Similar to the Liquid Encapsulated Crystal paints hospitals used to paint skin observing color changes to find tumors over a decade ago, this invention refers to a fabric pullover or sweater made from fibers tuned to react to 98.6 through 102.0 degrees Fahrenheit (or other limits for other purposes) slipped on by a patient making it easy to visibly identify infections under the skin, tumors, etc. without having to rely on invasive surgery or guesswork.
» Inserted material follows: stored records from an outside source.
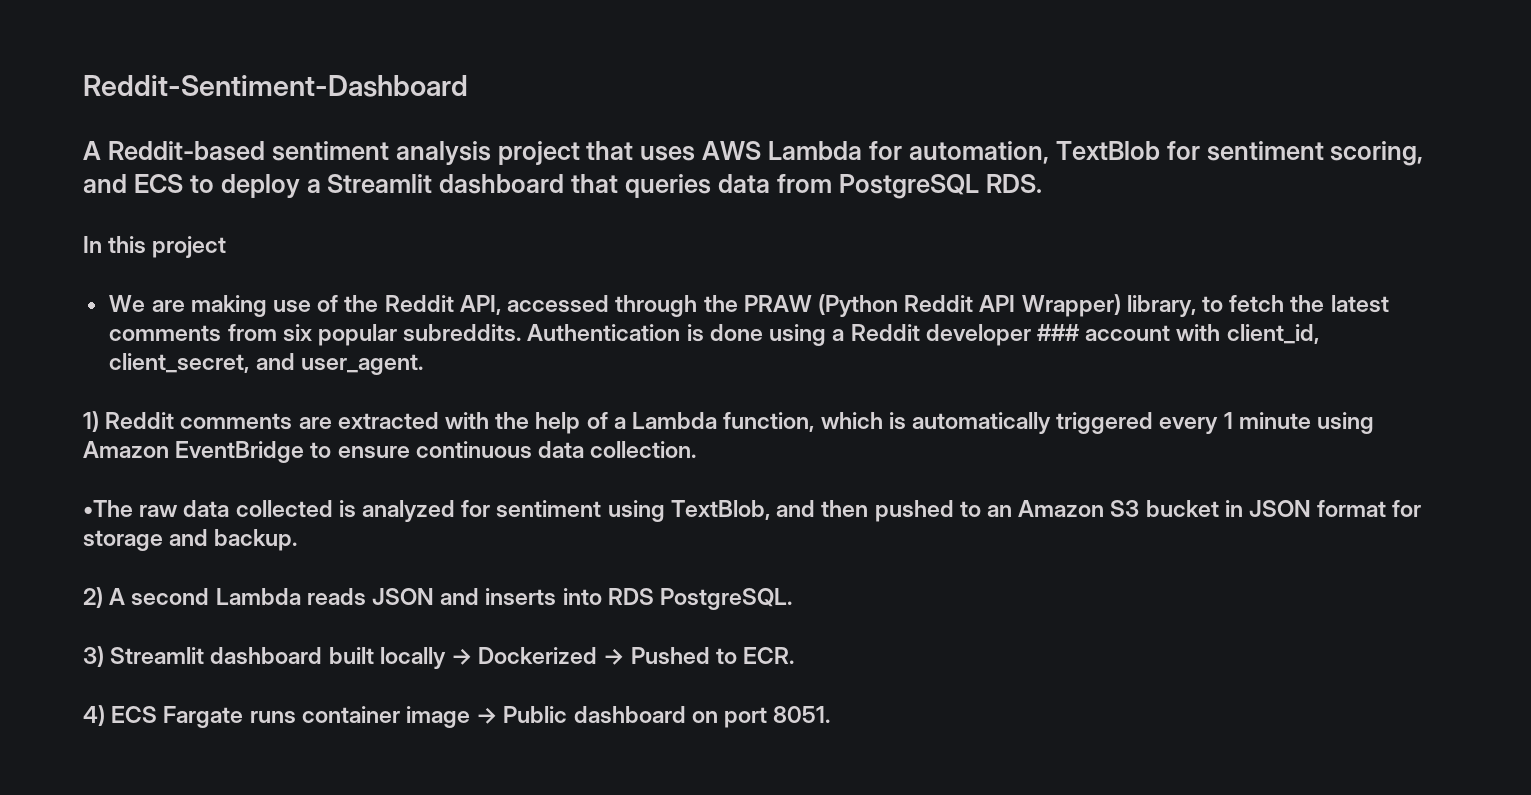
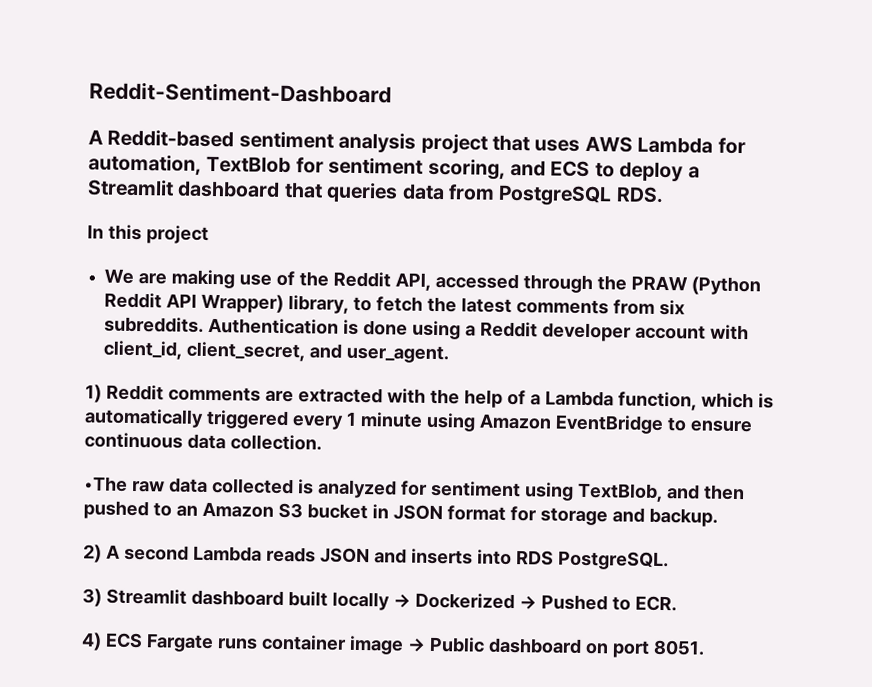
- We are making use of the Reddit API, accessed through the PRAW (Python Reddit API Wrapper) library, to fetch the latest comments from six popular subreddits.
+ We are making use of the Reddit API, accessed through the PRAW (Python Reddit API Wrapper) library, to fetch the latest comments from six subreddits.
- Authentication is done using a Reddit developer ### account with client_id, client_secret, and user_agent.
+ Authentication is done using a Reddit developer account with client_id, client_secret, and user_agent.

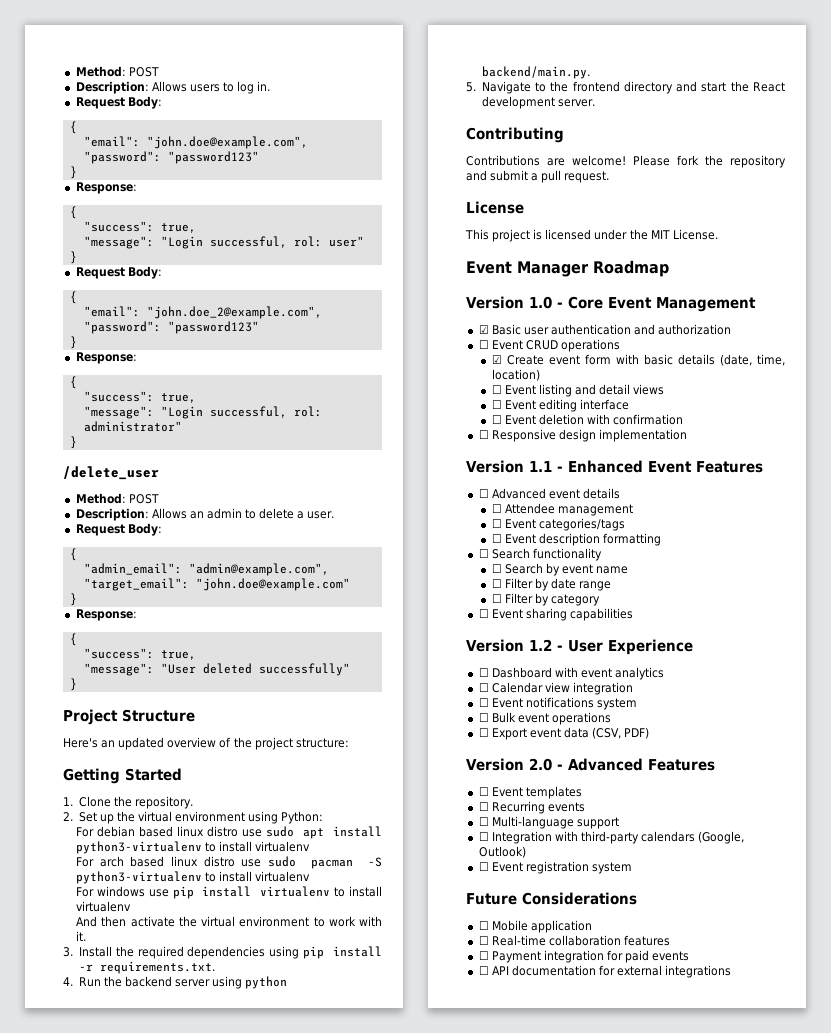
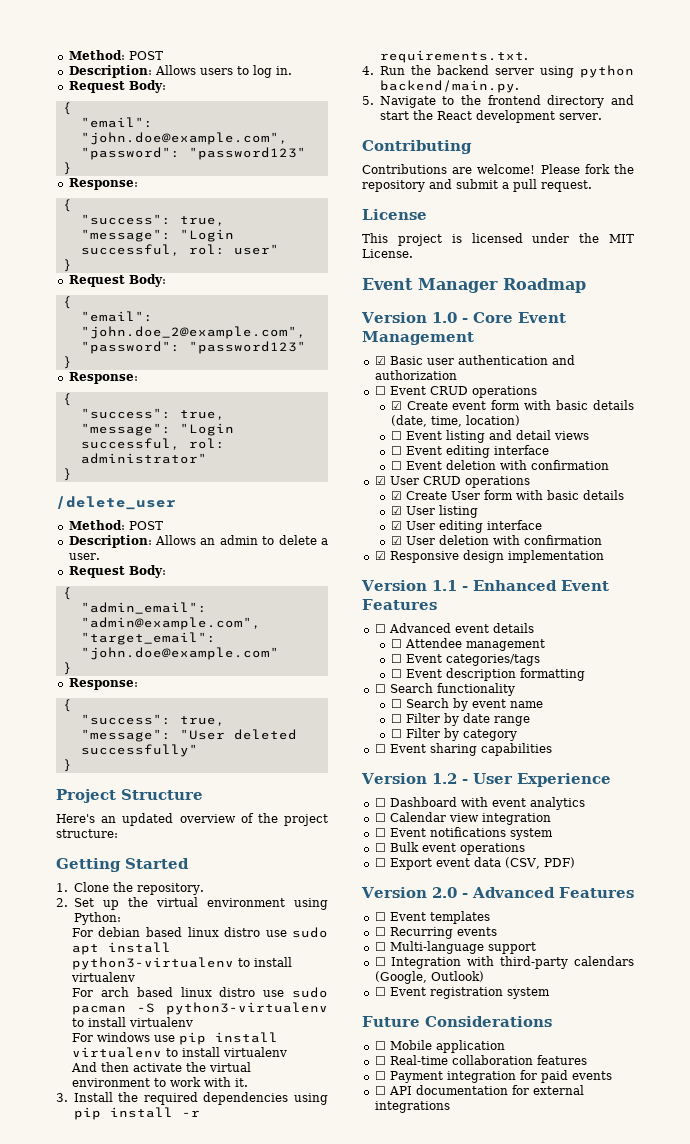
- ☐ Responsive design implementation
+ ☑ User CRUD operations
+ ☑ Create User form with basic details
+ ☑ User listing
+ ☑ User editing interface
+ ☑ User deletion with confirmation
+ ☑ Responsive design implementation

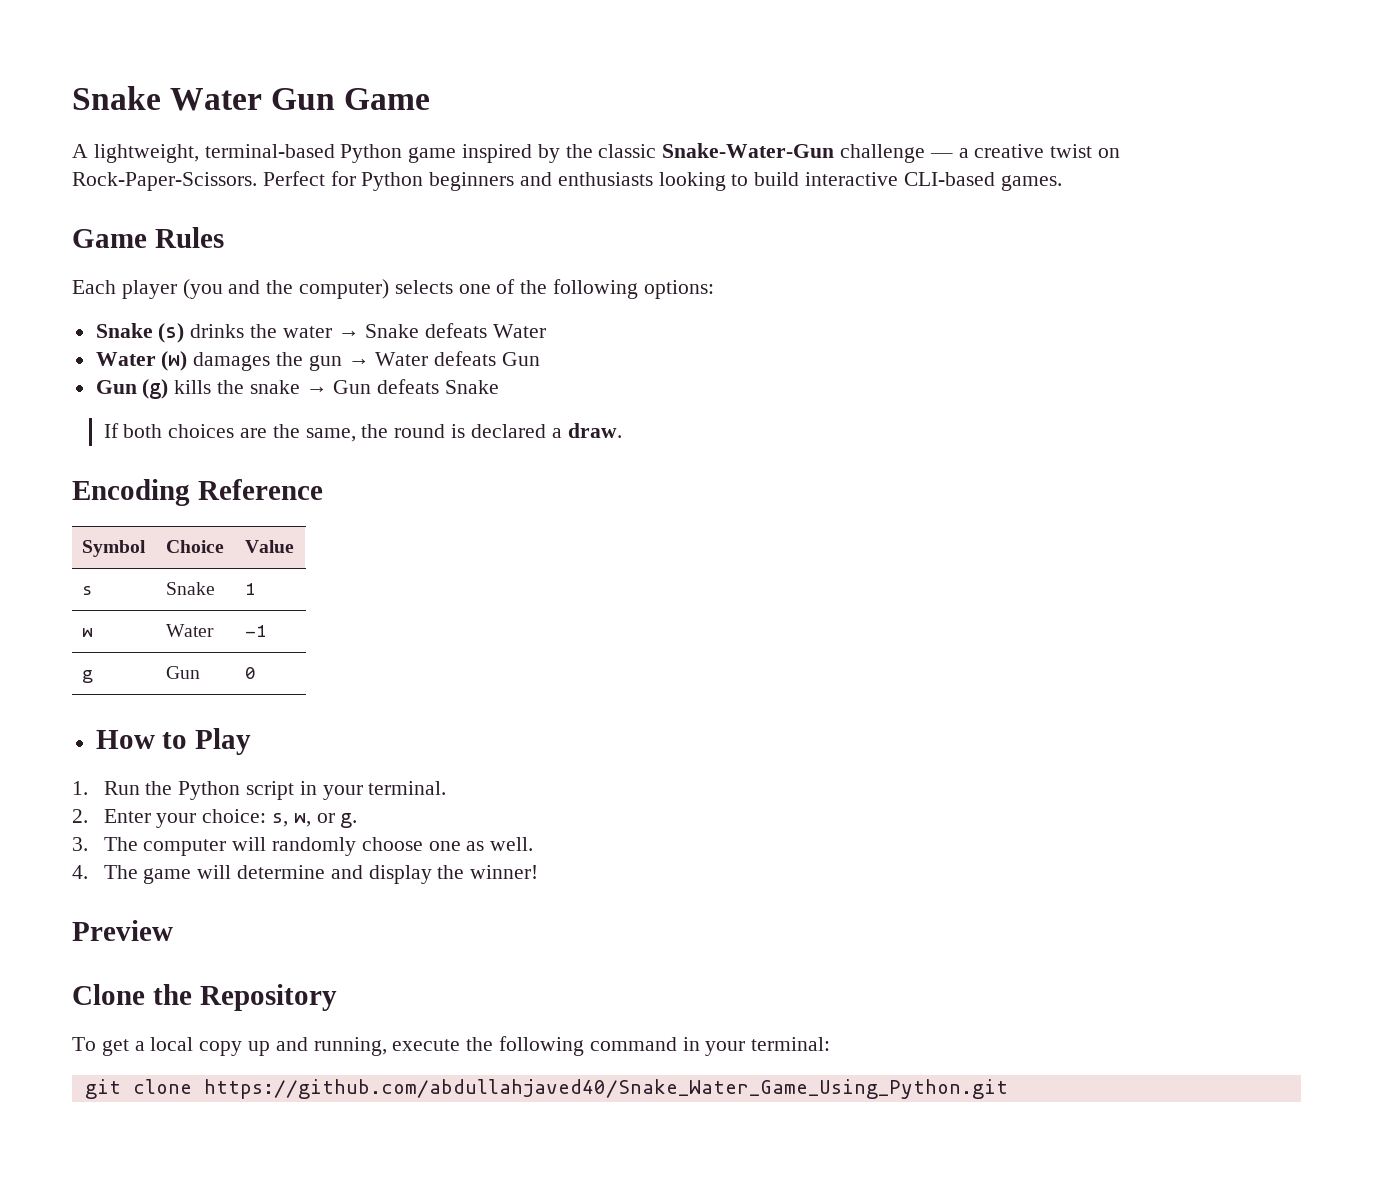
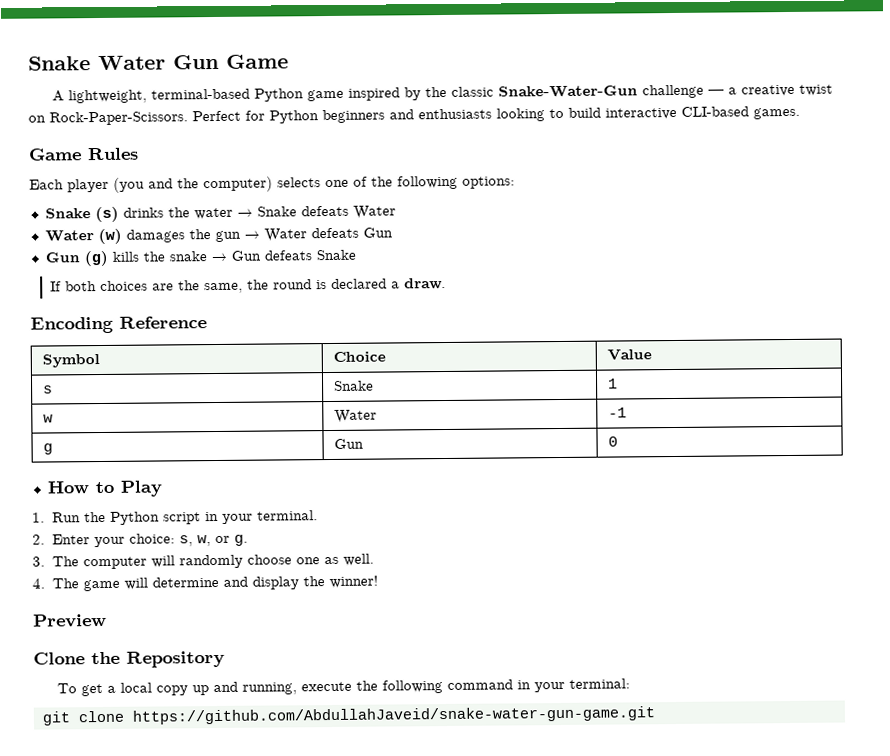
- git clone https://github.com/abdullahjaved40/Snake_Water_Game_Using_Python.git
+ git clone https://github.com/AbdullahJaveid/snake-water-gun-game.git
The fabric, once in contact with skin, immediately changes colors in direct response to the narrow temperature range custom set by the manufacture. Each color represents a specific temperature making it an instant indicator of potential problems lying underneath the skin. Similar to synthetic nylon, the sweater can be washed and sterilized after every use unlike the paints which are washed off and discarded costing greatly and impacting our environment.

The thermochromic sweater can also indicate if one's circulation is not quite right by observing the cold and warm areas indicated by different colors instantly appearing across the entire surface.

A small patch of fabric can be laid directly onto a wound to see where blood circulation has caused the rise in temperature due to a possible infections below.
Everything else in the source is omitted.